## Your task
Find the line holding "(195, 752) none -> [78,547,89,557] 1." in the entries below. Give it again exactly, along with every line after it up to and including the line holding "(202, 103) none -> [179,78,205,87] suite".

Data records: Begin

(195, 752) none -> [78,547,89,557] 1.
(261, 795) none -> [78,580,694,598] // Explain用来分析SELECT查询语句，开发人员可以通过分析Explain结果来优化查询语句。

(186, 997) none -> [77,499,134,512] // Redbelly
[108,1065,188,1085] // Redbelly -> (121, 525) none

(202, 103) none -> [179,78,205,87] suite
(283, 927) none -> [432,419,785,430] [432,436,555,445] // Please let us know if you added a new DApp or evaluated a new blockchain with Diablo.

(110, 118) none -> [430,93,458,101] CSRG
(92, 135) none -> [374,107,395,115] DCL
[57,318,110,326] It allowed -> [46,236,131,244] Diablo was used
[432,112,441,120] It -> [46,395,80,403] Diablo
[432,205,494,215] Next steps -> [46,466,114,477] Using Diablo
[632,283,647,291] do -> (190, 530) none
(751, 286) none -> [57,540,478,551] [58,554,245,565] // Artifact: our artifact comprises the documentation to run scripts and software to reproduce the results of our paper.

Data records: End
Data records: Begin

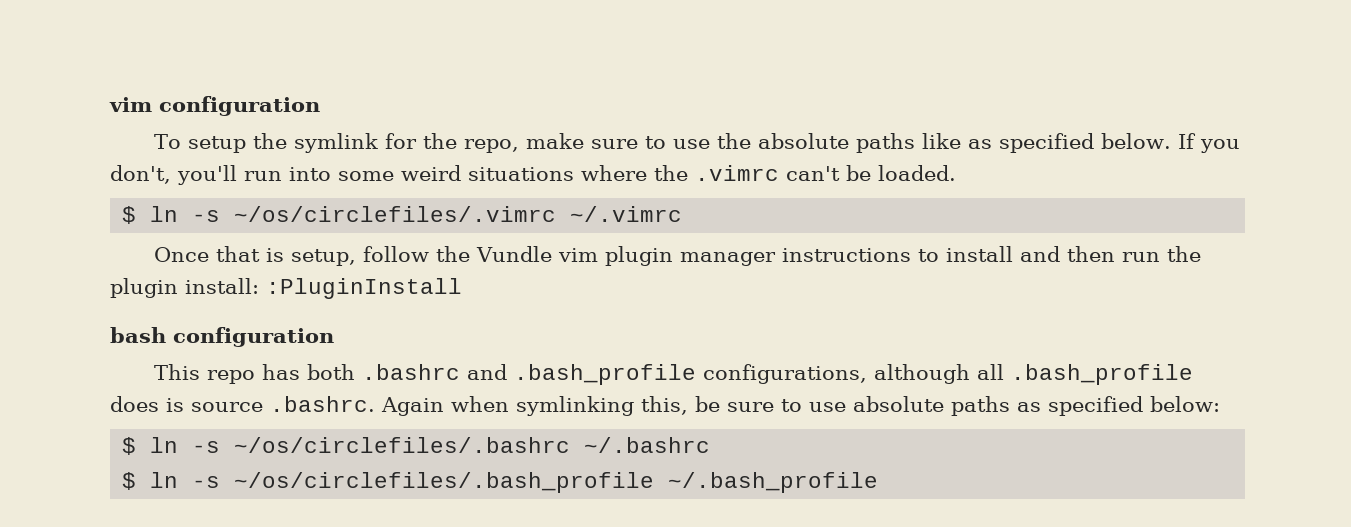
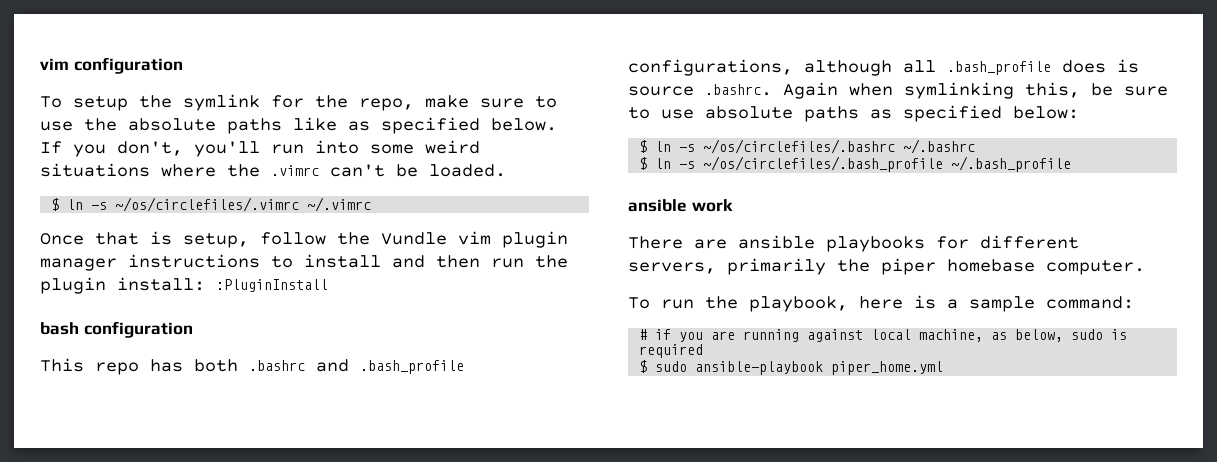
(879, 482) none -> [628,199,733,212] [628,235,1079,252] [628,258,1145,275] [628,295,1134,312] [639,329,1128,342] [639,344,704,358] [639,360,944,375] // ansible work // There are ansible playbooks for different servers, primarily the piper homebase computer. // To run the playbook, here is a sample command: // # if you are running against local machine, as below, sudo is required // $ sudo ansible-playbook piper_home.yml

Data records: End

## Answer below
(195, 752) none -> [78,547,89,557] 1.
(261, 795) none -> [78,580,694,598] // Explain用来分析SELECT查询语句，开发人员可以通过分析Explain结果来优化查询语句。

(186, 997) none -> [77,499,134,512] // Redbelly
[108,1065,188,1085] // Redbelly -> (121, 525) none

(202, 103) none -> [179,78,205,87] suite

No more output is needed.